:: Task prompt ::
Repeat the lines below exactly as written, please, from the line with "[128,378,320,390] It is" to the line with "[5,682,402,708] Total posts", both lines included, and no others.
====== Records for the task
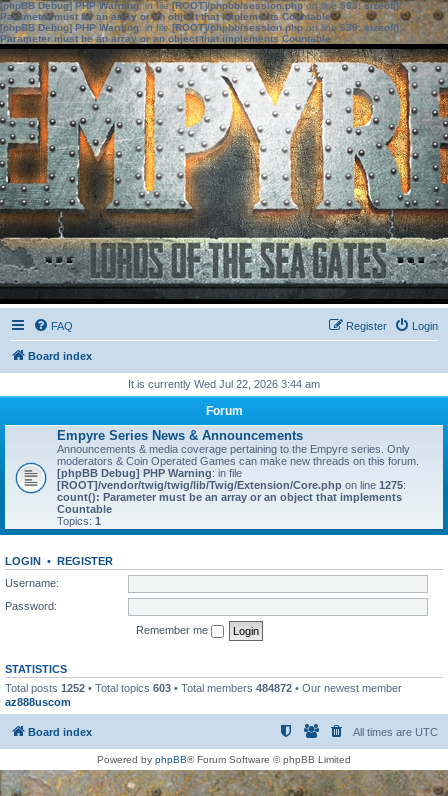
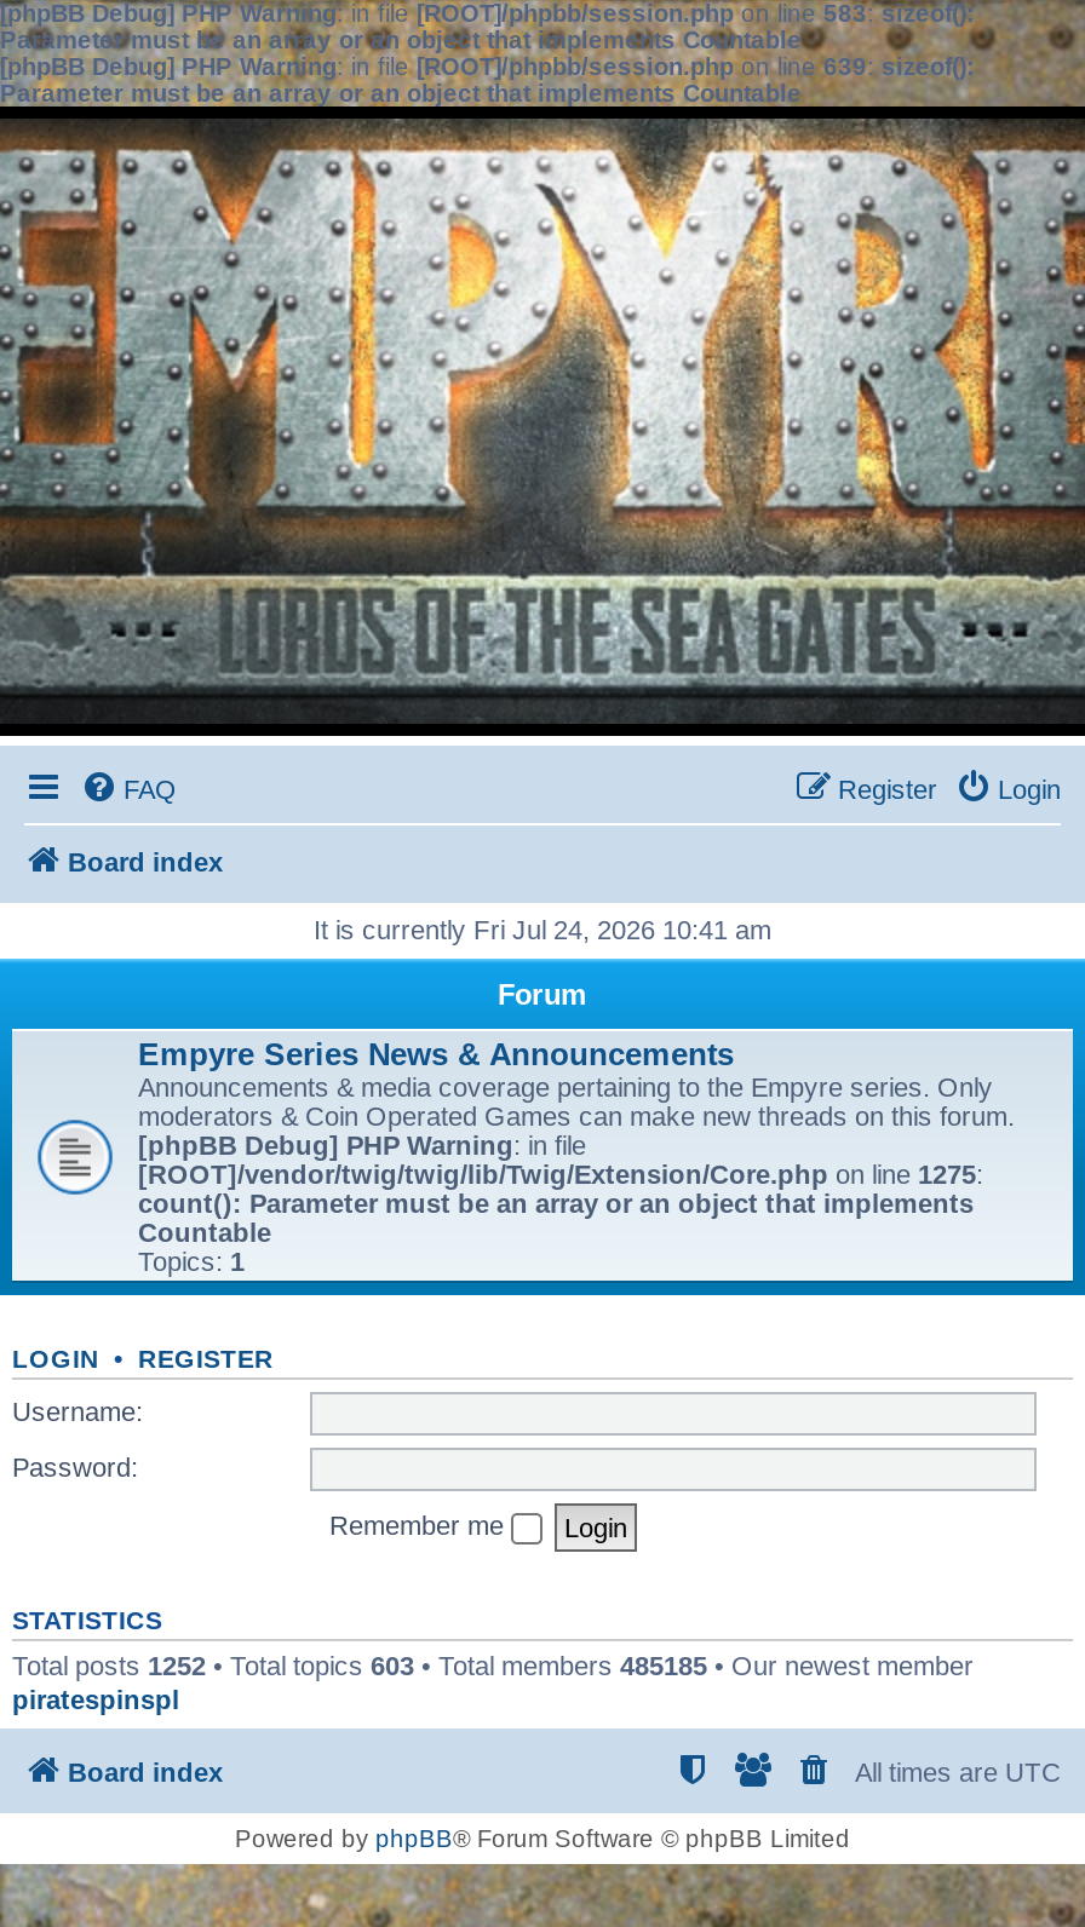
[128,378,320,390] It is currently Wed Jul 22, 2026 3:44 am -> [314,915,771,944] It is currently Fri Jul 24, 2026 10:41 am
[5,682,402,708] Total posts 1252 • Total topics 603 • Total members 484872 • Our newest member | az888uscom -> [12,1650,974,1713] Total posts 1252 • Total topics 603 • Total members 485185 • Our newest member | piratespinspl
============
====== Records for the task
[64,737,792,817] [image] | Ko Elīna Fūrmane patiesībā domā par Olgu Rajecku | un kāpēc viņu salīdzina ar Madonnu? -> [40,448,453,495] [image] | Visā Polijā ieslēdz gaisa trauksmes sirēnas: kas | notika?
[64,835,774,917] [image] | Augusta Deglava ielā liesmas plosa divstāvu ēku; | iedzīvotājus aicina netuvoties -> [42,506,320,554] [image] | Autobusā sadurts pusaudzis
============
====== Records for the task
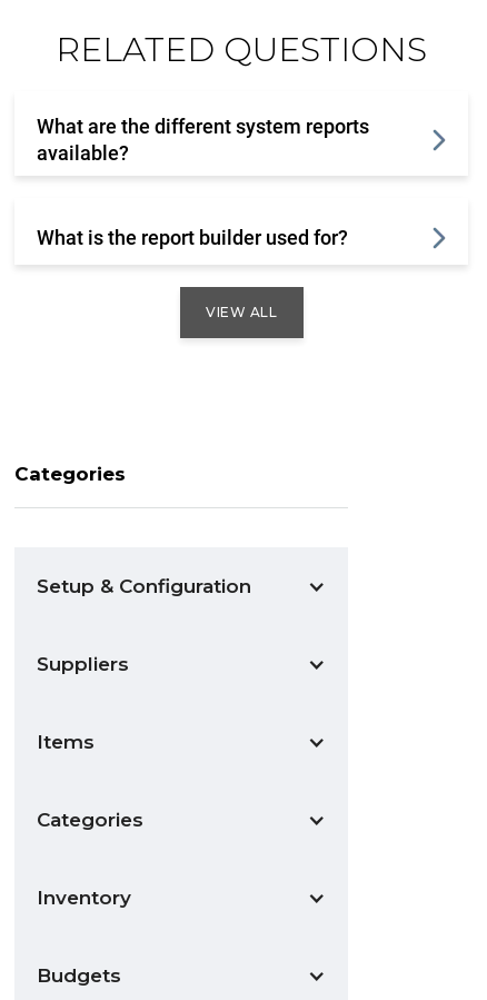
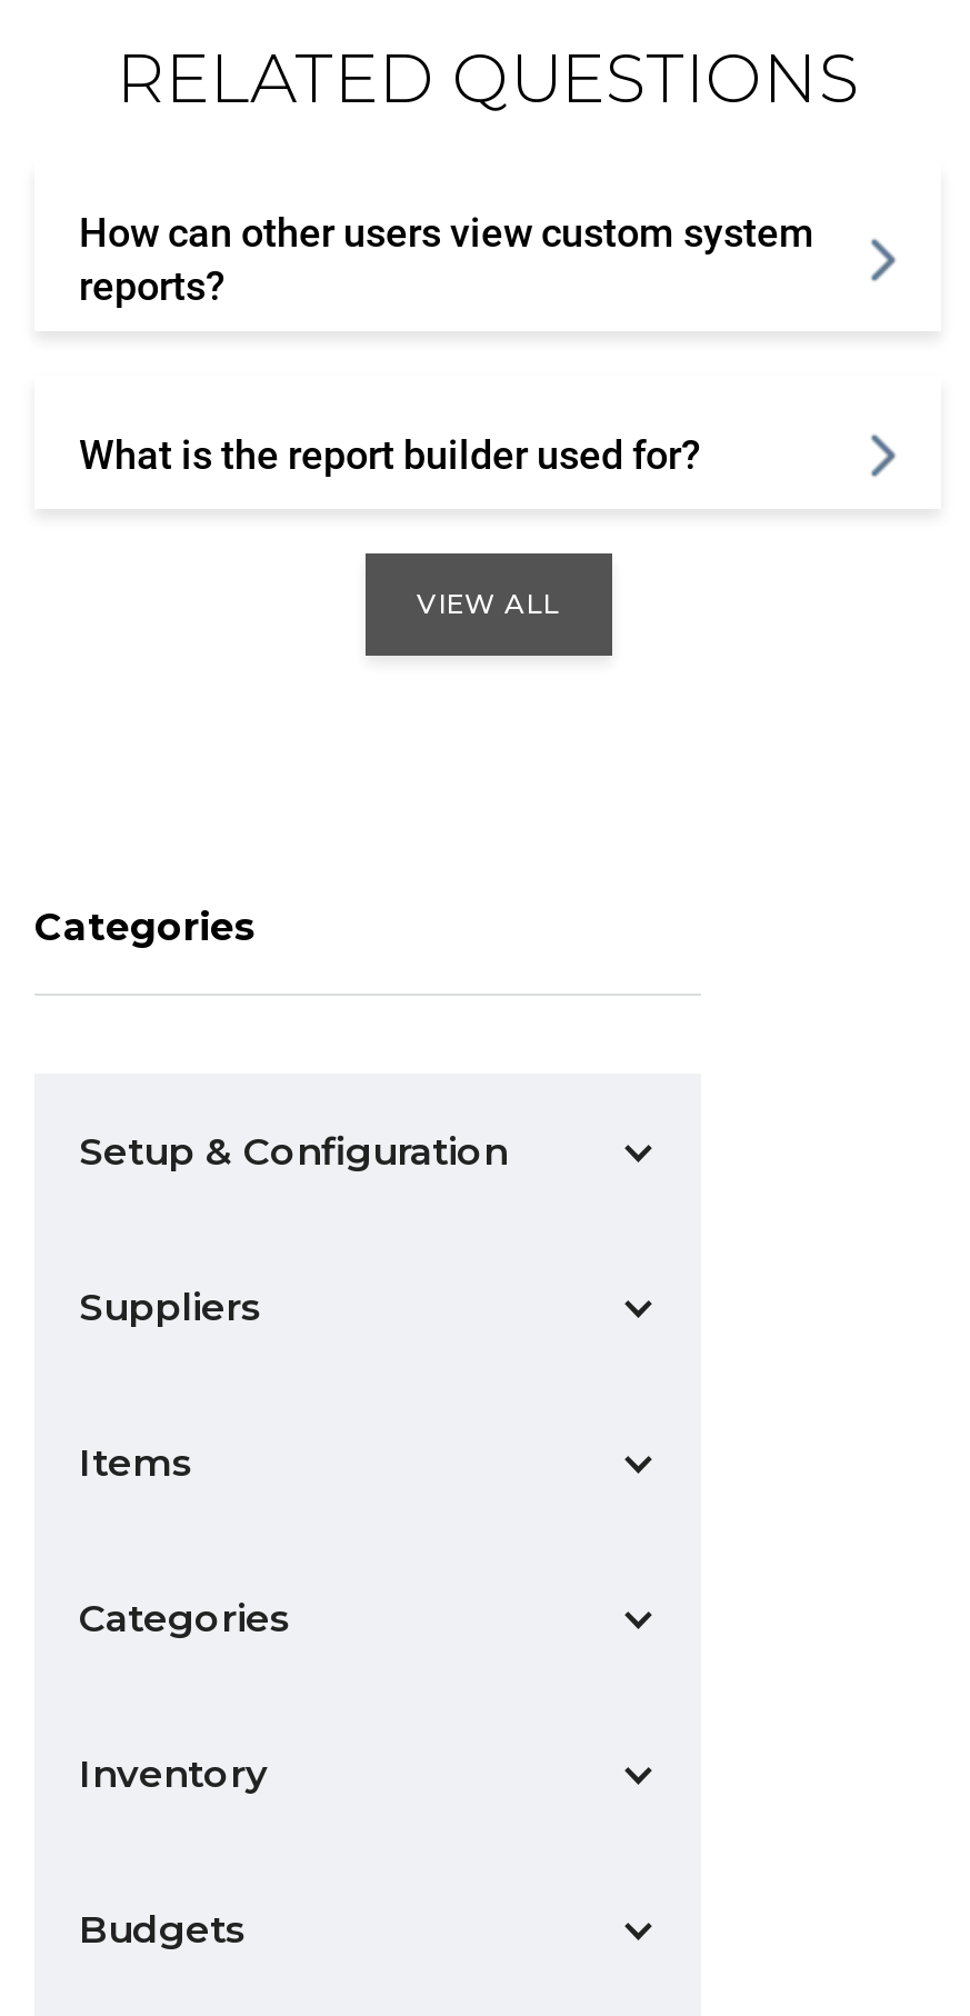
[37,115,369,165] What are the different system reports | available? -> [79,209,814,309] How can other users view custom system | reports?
============
:: Result of this exercise ::
[128,378,320,390] It is currently Wed Jul 22, 2026 3:44 am -> [314,915,771,944] It is currently Fri Jul 24, 2026 10:41 am
[5,682,402,708] Total posts 1252 • Total topics 603 • Total members 484872 • Our newest member | az888uscom -> [12,1650,974,1713] Total posts 1252 • Total topics 603 • Total members 485185 • Our newest member | piratespinspl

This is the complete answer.